Commonly used intermediaries include travel agents who make hotel and transportation bookings; ticket agents who sell seats for theatres, concert halls, and sports stadiums; and retailers who sell services ranging from prepaid phone cards to home and equipment repair.

4. Place of Payment: Payment for many services is collected at the service facility just before or immediately following service delivery.

When consumers purchase a service well in advance of using it, there are obvious benefits to using intermediaries that are more conveniently located or allowing payment by mail (airports, theatres, and stadiums, e.g., are often situated some distance from where potential customers live or work.)

A growing number of service providers now accept credit cards for telephone bookings and sales over the internet.

5. Timing of Payment: Two basic options are to ask customers to pay in advance (e.g., an admission charge, airline ticket, or postage stamps) or to bill them on completion of service delivery (e.g., restaurant bills and repair charges).

Occasionally a service provider may ask for an initial payment in advance of service delivery, with the balance being due later (e.g., management consulting).

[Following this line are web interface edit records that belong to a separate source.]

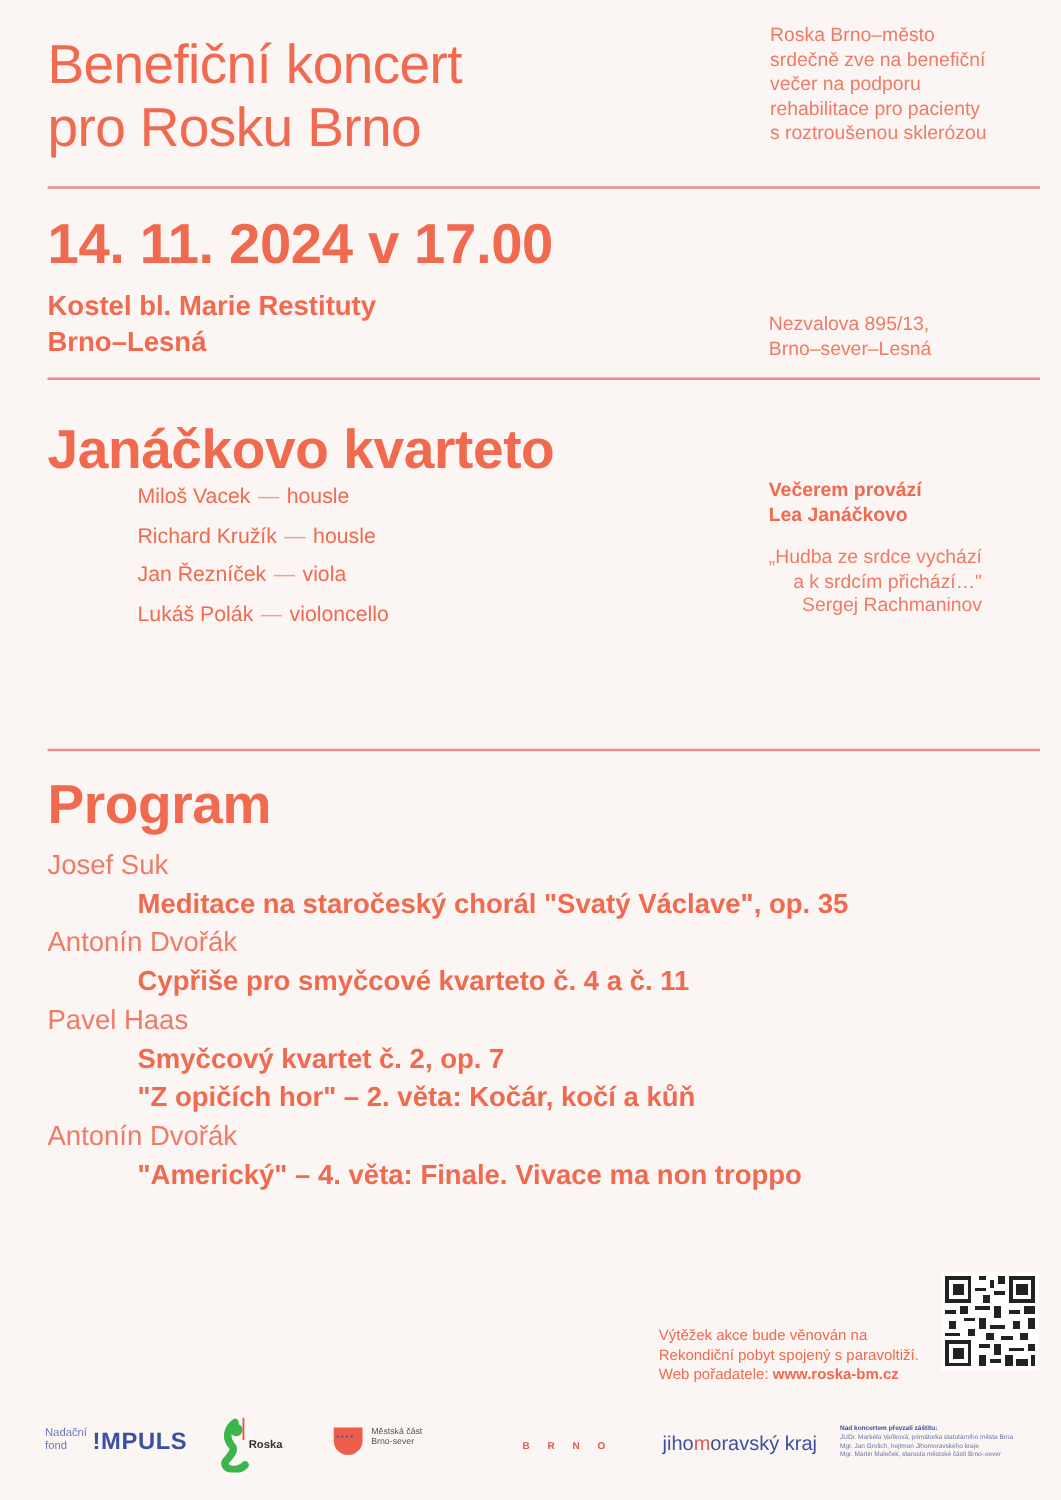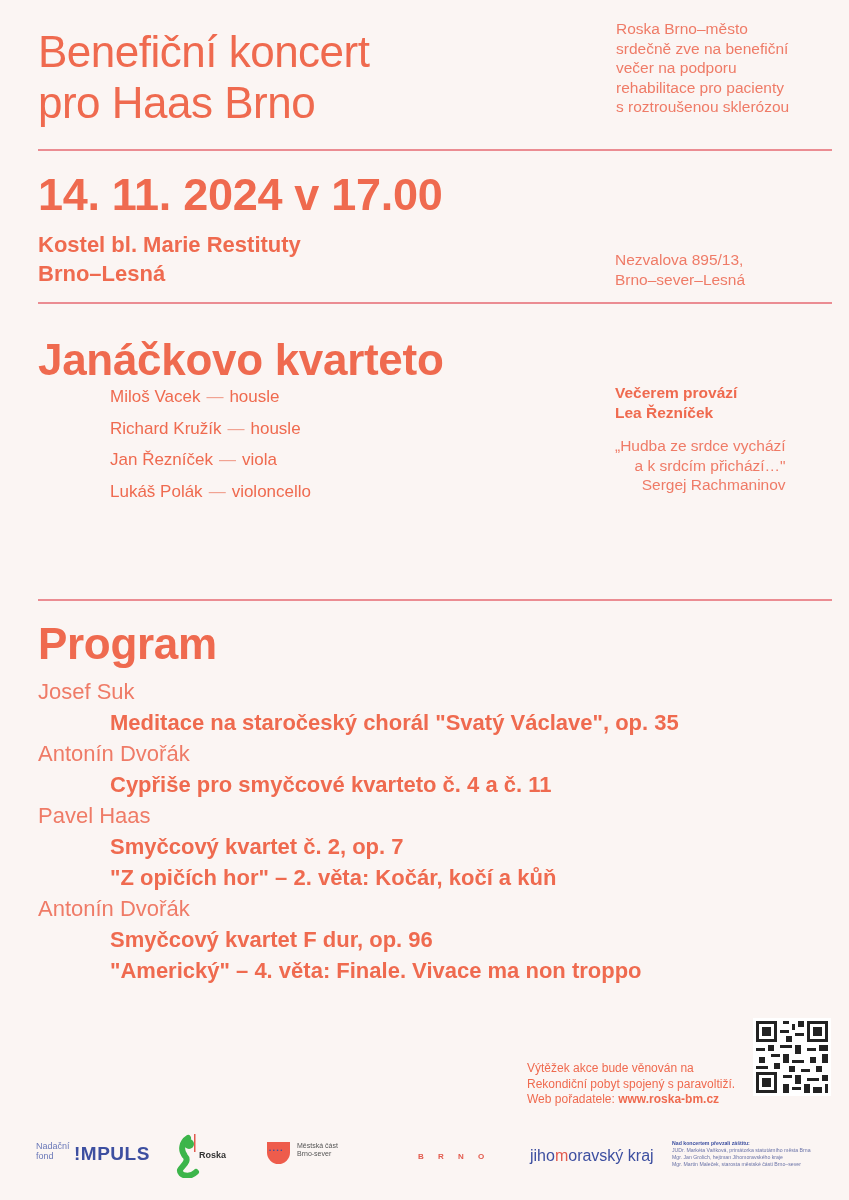--- a/index.html
+++ b/index.html
@@ -50,7 +50,7 @@
 
 <div class="abs title">
   <div>Benefiční koncert</div>
-  <div>pro Haas Brno</div>
+  <div>pro Rosku Brno</div>
 </div>
 
 <div class="abs intro">

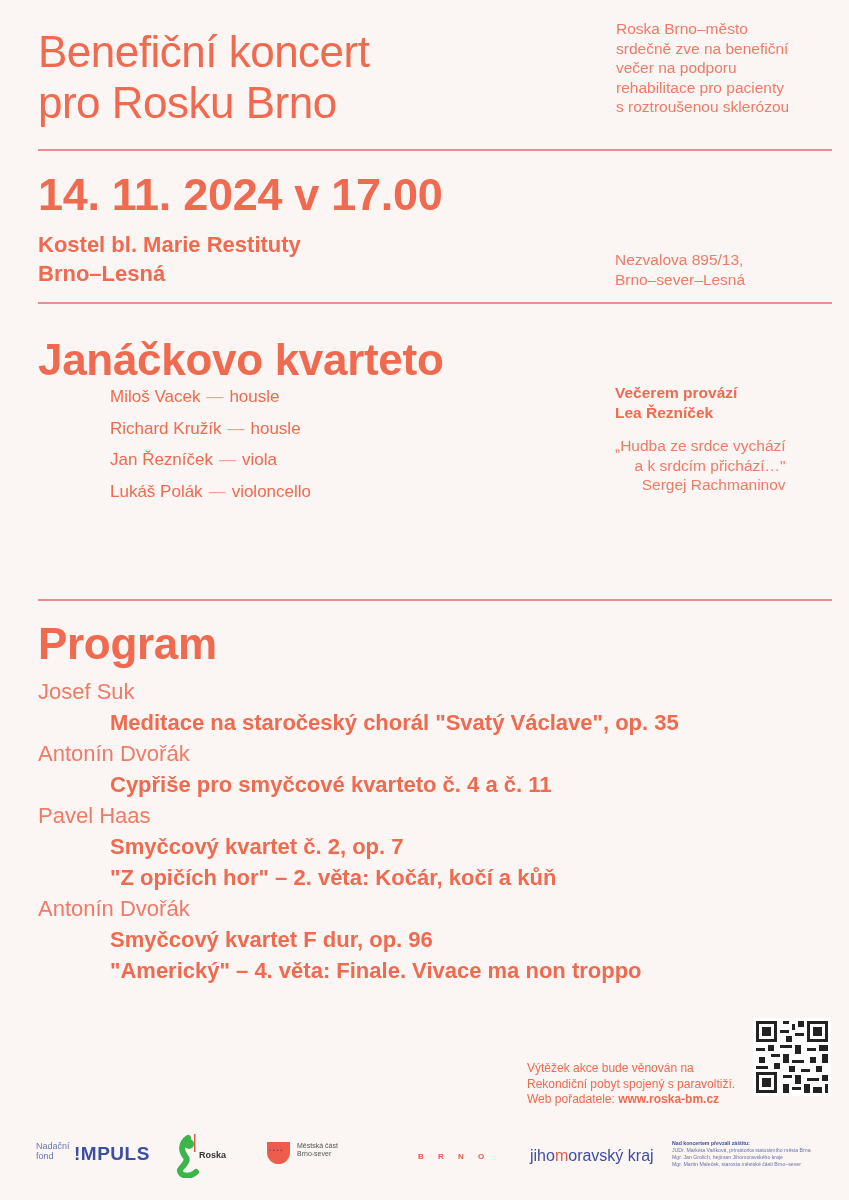--- a/index.html
+++ b/index.html
@@ -88,7 +88,7 @@
 
 <div class="abs side">
   <div class="host">Večerem provází</div>
-  <div class="host">Lea Řezníček</div>
+  <div class="host">Lea Janáčkovo</div>
   <div class="quote">
     <div>„Hudba ze srdce vychází</div>
     <div>a k srdcím přichází…"</div>

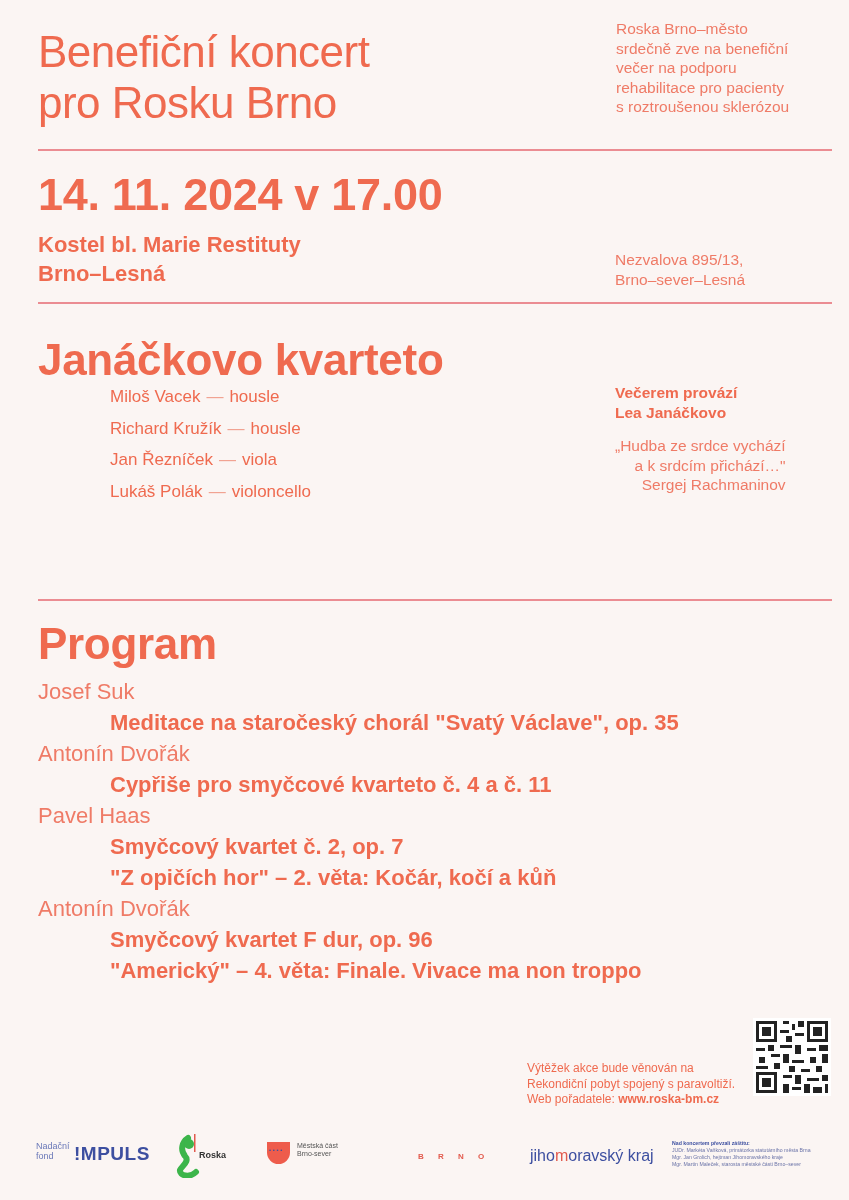--- a/index.html
+++ b/index.html
@@ -109,7 +109,6 @@
   <div class="work">Smyčcový kvartet č. 2, op. 7</div>
   <div class="work">"Z opičích hor" – 2. věta: Kočár, kočí a kůň</div>
   <div class="composer">Antonín Dvořák</div>
-  <div class="work">Smyčcový kvartet F dur, op. 96</div>
   <div class="work">"Americký" – 4. věta: Finale. Vivace ma non troppo</div>
 </div>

This approach is also quite common with expensive repair and maintenance jobs, especially when the firm – often a small business with limited working capital – must buy materials upfront.

6. Mode of Payment: Service businesses must decide on the types of payments they will accept. Although cash is a simple payment method, it raises security problems and is not always convenient for customers (especially for large purchases).

Checks are convenient for customers, but sellers need to develop controls to discourage invalid payment. Credit cards are convenient and have the advantage of being accepted worldwide, regardless of currency.

Businesses that refuse to accept such cards increasingly find themselves at a competitive disadvantage.

7. Communicating Prices to the Target Markets: The final task is to decide how the organization’s pricing policies can best be communicated to its target markets.

People need to know the price for some product offerings well in advance of purchase. They may also need to know how, where, and when that service is payable.

This information must be presented in ways that are intelligible and unambiguous so that customers will not feel misled.

Customers expect salespeople and service representatives to be able to give prompt, accurate responses to queries about pricing, payment, and credit.

Finally, when the price is presented in the form of an itemized bill, marketers should ensure that it is both accurate and intelligible.